Domenica sera, un caro amico, tifoso da buona data dei Grigi, mi ha mandato un messaggio con cui sottolineava la differenza di prestazioni tra un Como che, già promosso in B, è andato a Novara, ove ha sepolto i padroni di casa sotto una manita di goals, ed un’Alessandria che, tra le mura amiche, è stata sconfitta dalla Pro Patria.

Lunedì, però, scorrendo i titoli di alcune testate locali, vi ho trovato reazioni tutto sommato benevole rispetto alla prestazione dei nostri, magari ponendo l’accento sulla circostanza che in campo molte erano le seconde line. E allora dove sta la verità?
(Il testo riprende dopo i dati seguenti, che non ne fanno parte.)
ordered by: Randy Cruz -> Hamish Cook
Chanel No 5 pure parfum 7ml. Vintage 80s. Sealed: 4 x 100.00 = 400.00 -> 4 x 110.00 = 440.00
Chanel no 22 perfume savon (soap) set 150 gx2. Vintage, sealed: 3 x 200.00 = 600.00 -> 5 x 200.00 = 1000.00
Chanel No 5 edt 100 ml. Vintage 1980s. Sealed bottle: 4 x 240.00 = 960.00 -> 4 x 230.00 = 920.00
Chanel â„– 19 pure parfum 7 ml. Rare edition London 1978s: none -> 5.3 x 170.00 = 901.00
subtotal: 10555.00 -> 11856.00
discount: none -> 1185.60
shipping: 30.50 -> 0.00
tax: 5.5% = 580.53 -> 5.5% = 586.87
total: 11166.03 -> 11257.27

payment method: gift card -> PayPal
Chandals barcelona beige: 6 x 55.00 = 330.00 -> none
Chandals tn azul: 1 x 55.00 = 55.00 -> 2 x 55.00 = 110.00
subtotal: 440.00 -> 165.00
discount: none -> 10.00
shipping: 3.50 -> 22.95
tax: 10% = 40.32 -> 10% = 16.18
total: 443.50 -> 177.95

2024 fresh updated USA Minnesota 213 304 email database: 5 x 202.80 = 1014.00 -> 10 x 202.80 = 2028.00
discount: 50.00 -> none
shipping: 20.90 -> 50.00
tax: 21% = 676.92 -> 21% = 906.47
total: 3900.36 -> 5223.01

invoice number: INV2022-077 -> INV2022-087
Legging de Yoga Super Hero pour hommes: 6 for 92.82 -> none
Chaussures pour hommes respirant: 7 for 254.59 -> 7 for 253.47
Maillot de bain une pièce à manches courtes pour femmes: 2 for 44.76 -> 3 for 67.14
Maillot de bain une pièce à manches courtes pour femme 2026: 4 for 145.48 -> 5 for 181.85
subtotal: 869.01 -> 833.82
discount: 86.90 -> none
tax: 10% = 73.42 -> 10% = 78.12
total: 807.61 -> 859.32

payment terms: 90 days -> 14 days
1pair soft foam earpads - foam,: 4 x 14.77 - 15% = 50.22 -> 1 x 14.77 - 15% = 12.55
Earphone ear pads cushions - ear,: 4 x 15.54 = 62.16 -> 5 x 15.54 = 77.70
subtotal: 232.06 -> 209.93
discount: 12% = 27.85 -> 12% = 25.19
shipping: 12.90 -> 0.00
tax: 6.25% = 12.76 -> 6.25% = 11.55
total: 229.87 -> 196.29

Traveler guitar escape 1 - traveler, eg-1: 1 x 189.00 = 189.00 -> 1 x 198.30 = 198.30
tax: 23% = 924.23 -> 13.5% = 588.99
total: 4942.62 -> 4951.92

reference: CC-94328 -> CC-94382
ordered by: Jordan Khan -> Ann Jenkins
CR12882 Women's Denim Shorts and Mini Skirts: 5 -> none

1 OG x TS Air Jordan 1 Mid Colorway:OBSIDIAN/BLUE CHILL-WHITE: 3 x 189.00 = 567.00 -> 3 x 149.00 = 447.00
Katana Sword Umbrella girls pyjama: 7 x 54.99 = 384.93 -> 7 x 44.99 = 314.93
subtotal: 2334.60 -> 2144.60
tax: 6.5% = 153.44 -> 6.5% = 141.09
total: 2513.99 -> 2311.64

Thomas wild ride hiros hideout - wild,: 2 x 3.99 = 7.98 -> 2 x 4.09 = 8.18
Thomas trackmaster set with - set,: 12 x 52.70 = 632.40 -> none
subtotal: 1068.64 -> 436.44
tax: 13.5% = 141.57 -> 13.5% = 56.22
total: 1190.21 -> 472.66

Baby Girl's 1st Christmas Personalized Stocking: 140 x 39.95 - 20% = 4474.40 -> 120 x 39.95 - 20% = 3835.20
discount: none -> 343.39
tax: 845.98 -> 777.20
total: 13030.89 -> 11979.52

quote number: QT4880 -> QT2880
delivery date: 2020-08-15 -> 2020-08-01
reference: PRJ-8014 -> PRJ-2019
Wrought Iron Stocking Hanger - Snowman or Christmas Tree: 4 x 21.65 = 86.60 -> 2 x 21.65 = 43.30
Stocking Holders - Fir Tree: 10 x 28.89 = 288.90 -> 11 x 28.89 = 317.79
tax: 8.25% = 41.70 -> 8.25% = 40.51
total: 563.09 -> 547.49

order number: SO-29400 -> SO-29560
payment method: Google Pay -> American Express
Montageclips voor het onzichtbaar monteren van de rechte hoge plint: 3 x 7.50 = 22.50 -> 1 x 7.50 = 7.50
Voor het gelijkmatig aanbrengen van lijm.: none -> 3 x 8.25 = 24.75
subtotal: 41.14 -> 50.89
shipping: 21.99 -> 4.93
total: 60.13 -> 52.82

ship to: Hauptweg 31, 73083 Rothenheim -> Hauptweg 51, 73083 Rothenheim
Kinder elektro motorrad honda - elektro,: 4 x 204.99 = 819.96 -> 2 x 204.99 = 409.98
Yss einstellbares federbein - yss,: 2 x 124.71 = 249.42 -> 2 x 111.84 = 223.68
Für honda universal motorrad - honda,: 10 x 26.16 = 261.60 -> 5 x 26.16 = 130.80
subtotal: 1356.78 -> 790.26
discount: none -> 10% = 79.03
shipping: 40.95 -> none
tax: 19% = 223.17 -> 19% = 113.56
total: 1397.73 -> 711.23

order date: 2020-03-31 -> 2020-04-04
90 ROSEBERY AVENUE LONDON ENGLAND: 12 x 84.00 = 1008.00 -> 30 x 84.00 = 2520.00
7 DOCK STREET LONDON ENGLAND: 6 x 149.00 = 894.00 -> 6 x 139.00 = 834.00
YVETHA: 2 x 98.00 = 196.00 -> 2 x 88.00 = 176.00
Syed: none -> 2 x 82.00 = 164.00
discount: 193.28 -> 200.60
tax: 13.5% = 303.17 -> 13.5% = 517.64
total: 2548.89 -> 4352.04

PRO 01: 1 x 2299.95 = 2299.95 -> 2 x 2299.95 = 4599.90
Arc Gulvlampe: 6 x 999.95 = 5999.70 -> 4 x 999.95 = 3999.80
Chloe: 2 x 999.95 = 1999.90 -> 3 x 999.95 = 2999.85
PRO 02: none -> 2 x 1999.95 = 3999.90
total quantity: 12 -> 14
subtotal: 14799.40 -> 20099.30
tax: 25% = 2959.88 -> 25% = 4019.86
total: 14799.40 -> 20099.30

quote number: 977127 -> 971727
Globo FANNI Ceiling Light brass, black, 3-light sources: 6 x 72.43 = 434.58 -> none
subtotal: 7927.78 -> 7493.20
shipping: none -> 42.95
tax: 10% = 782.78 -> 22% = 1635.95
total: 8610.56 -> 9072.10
Senza scomodare Pirandello, direi che, tra i due, ha ragione il tifoso di lungo corso benché la stampa, con un atteggiamento certamente conciliante e propositivo, mi avesse trasmesso la sensazione di non voler turbare un ambiente che deve rimanere il più possibile sereno e concentrato in vista dei play-off.

Non voglio addentrarmi nei meandri della decodificazione dello spirito con cui il Como ha disputato una partita clamorosamente vittoriosa al “Piola”; vorrei, piuttosto, mettere in evidenza quelle che, a mio avviso, sono le due principali negatività della sconfitta casalinga dei Grigi: una tecnica, l’altra psicologica.

In ordine alla prima non va taciuto quanto l’ultimo incontro della regular season rappresentasse l’importante occasione per alcuni titolari (come Mustacchio) o seconde linee (leggasi Mora, Stanco, Cosenza ed altri ancora) di dimostrare che, ai play-off, l’allenatore potrà farvi affidamento. E qui mi pare che, con la sola eccezione di Cosenza (che ha giocato con il solito spirito gladiatorio), chi doveva dare conferme sia sostanzialmente mancato all’appello.

Quanto, invece, alla questione mentale (sempre che la si voglia definir così), la riflessione è una sola: anche se, in casi del genere, si tende ad affermare che la testa è già ai play-off, il fatto di chiudere la sessione regolamentare con due sconfitte consecutive può produrre uno spiacevole effetto di cui certamente nessuno aveva bisogno.

Alludo al fatto d’avere interrotto una serie importante di vittorie e di dover quindi dimostrare non solo e non tanto di essere all’altezza della situazione ma soprattutto di aver ritrovato, ancora una volta, uno stato di grazia nuovamente smarrito.